Michael Lewis, in Moneyball , described how the baseball analyst Bill James was frustrated by the fact that major league hitters were consistently rated by their batting averages. James wrote:
“a hitter should be measured by his success in that which he is trying to do, … create runs. It is startling, when you think about it, how much confusion there is about this.”
– Bill James, 1979 Baseball Abstract
However, since teams create runs, not batters, the only way to connect batting statistics with runs is to use team averages. The idea is that if we know which statistics predict runs at the team level, these statistics could be used to measure individual hitters.

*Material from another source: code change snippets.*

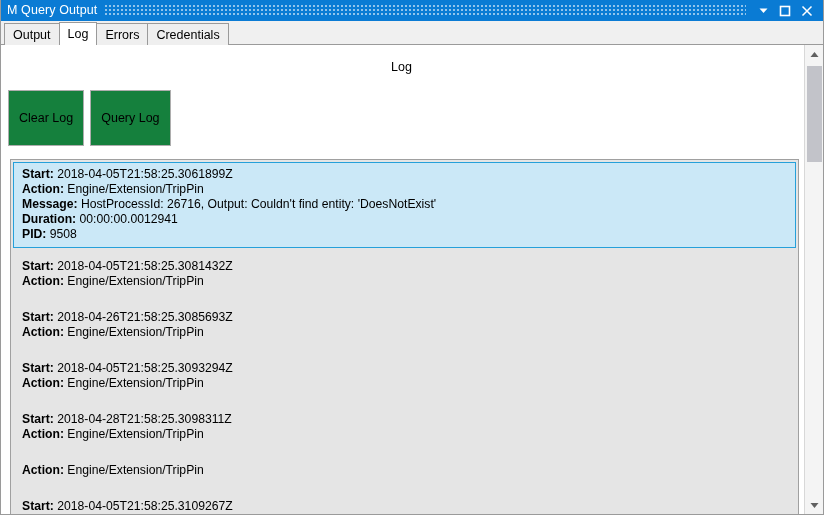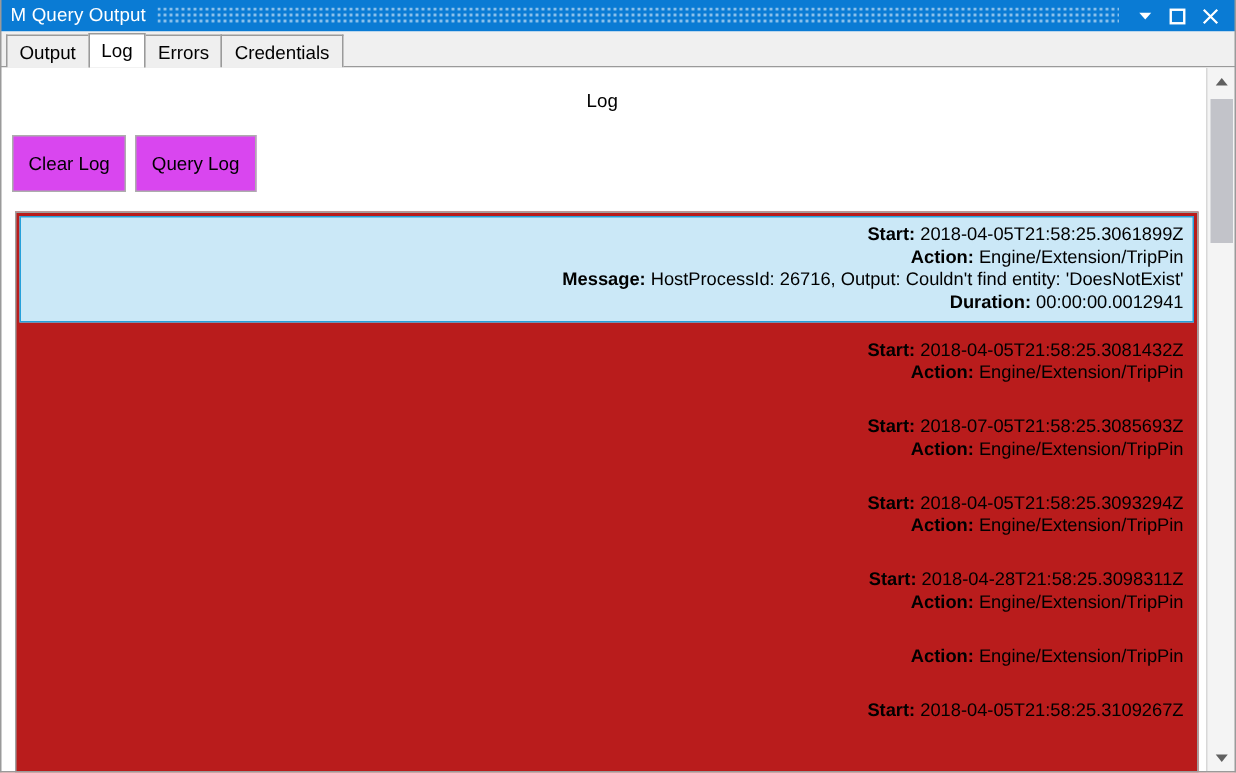--- a/index.html
+++ b/index.html
@@ -135,39 +135,38 @@
     flex: 0 0 auto;
   }
   .button-row {
     display: flex;
     gap: 6px;
     padding: 14px 0 0 8px;
     flex: 0 0 auto;
   }
   .btn {
     min-width: 70px;
-    height: 38px;
-    background: #d946ef;
+    height: 56px;
+    background: #15803d;
     border: 1px solid #adadad;
     font-size: 12.5px;
     color: #000000;
     font-family: "Liberation Sans", sans-serif;
     cursor: default;
     padding: 0 10px;
   }
 
   .listbox {
     margin: 13px 4px 0 10px;
     border: 1px solid #a0a0a0;
-    background: #b91c1c;
-    flex: 1 1 auto;
-    overflow: hidden;
-    position: relative;
-    box-sizing: border-box;
-    text-align: right;
+    background: #e5e5e5;
+    flex: 1 1 auto;
+    overflow: hidden;
+    position: relative;
+    box-sizing: border-box;
   }
   .list-inner {
     padding: 2px 2px 0 2px;
   }
   .log-entry {
     font-size: 12.2px;
     color: #000000;
     line-height: 15px;
     padding: 4px 6px 5px 8px;
     box-sizing: border-box;
@@ -276,27 +275,28 @@
         <button class="btn">Query Log</button>
       </div>
 
       <div class="listbox">
         <div class="list-inner" id="log-list-inner">
             <div class="log-entry selected">
               <div class="log-line"><span class="log-key">Start:</span><span> 2018-04-05T21:58:25.3061899Z</span></div>
               <div class="log-line"><span class="log-key">Action:</span><span> Engine/Extension/TripPin</span></div>
               <div class="log-line"><span class="log-key">Message:</span><span> HostProcessId: 26716, Output: Couldn't find entity: 'DoesNotExist'</span></div>
               <div class="log-line"><span class="log-key">Duration:</span><span> 00:00:00.0012941</span></div>
+              <div class="log-line"><span class="log-key">PID:</span><span> 9508</span></div>
             </div>
             <div class="log-entry">
               <div class="log-line"><span class="log-key">Start:</span><span> 2018-04-05T21:58:25.3081432Z</span></div>
               <div class="log-line"><span class="log-key">Action:</span><span> Engine/Extension/TripPin</span></div>
             </div>
             <div class="log-entry">
-              <div class="log-line"><span class="log-key">Start:</span><span> 2018-07-05T21:58:25.3085693Z</span></div>
+              <div class="log-line"><span class="log-key">Start:</span><span> 2018-04-26T21:58:25.3085693Z</span></div>
               <div class="log-line"><span class="log-key">Action:</span><span> Engine/Extension/TripPin</span></div>
             </div>
             <div class="log-entry">
               <div class="log-line"><span class="log-key">Start:</span><span> 2018-04-05T21:58:25.3093294Z</span></div>
               <div class="log-line"><span class="log-key">Action:</span><span> Engine/Extension/TripPin</span></div>
             </div>
             <div class="log-entry">
               <div class="log-line"><span class="log-key">Start:</span><span> 2018-04-28T21:58:25.3098311Z</span></div>
               <div class="log-line"><span class="log-key">Action:</span><span> Engine/Extension/TripPin</span></div>
             </div>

I decided to test the value of three batting statistics myself — batting average, slugging percentage, and OPS (on-base plus slugging) — and see how well they predicted team runs, using MLB team data for the years 2000-2005 (available from baseball-databank.org). The results are shown in the three scatter plots below, and no surprise, Bill James is right: a team’s overall batting average (top-most chart) is a comparatively poor predictor of how many runs it will score in an average game. Slugging percentage (middle plot) is a slightly better predictor, and OPS (bottom plot) is the best of the three statistics I looked at: it has a 0.95 correlation with runs scored (the r shown in the upper right corner of the plots is the Pearson correlation coefficient, the red lines represent least-squares fits to the points).
I highlighted a couple of interesting outliers in the top batting average plot: teams that achieved a high level of scoring with a comparatively low team batting average. Who were these teams? None other than Billy Beane’s 2000 and 2001 Oakland Athletics. This suggests that the As management may have found excess value in fielding players who — despite having slightly lower batting averages — were capable of generating runs.
These results show what Bill James and others already know: that a baseball slugger should not be measured by his batting average, but by OPS or other hybrid statistics that best correlate with his success at generating runs. There is nothing novel about the results of my analysis. But what I hope is novel is showing how it can be done using open source tools (R and MySQL), free data (baseball-databank.org), and a few lines of code ( sabermetrics using R page).